Assignment |
Check each line of the material for the string "quantity", and copy the lines that have it.

Records shown |
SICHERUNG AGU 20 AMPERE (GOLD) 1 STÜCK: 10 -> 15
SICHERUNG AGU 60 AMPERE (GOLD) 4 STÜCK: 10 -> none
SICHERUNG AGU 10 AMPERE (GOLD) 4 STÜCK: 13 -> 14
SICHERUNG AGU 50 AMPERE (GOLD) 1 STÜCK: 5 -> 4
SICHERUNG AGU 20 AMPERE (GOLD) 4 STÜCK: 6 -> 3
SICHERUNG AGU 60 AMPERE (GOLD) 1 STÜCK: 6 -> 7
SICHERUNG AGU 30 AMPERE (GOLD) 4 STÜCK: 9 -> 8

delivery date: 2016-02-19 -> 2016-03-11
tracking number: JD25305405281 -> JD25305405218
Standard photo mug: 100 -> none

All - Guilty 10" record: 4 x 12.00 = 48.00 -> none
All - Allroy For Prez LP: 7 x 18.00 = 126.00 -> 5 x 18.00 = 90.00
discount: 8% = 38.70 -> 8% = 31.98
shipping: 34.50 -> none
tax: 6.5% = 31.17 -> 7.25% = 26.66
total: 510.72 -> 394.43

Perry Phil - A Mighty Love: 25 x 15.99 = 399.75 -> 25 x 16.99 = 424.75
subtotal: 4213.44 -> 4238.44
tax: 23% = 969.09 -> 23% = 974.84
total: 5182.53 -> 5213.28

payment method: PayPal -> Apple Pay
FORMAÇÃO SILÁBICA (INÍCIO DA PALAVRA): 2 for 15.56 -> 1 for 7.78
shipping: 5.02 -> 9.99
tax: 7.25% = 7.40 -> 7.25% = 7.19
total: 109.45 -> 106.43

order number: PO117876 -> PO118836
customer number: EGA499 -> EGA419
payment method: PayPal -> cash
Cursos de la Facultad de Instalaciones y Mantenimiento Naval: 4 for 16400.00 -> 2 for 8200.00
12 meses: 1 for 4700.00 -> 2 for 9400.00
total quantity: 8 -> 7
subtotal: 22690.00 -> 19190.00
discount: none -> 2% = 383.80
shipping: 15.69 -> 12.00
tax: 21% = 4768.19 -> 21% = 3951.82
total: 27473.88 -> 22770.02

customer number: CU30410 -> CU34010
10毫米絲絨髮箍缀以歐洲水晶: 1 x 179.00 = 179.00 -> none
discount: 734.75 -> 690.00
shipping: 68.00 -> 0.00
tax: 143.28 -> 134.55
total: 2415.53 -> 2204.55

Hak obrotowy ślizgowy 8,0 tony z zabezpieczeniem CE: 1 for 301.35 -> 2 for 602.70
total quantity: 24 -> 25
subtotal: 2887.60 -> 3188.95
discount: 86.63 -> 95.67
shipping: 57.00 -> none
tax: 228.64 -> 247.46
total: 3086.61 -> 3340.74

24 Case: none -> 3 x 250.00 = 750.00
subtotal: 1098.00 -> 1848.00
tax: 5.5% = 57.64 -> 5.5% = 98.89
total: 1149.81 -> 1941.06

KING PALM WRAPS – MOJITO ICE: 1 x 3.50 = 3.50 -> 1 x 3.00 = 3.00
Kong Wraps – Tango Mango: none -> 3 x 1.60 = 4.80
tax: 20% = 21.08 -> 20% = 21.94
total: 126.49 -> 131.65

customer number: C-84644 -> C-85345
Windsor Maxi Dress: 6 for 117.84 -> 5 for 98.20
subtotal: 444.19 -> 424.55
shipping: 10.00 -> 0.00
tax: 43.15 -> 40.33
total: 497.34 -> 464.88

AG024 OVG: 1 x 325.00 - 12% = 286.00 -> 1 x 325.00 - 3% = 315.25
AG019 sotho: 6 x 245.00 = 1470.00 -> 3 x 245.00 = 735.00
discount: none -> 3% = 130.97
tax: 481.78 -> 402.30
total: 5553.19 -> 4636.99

Solution to this problem |
total quantity: 8 -> 7
total quantity: 24 -> 25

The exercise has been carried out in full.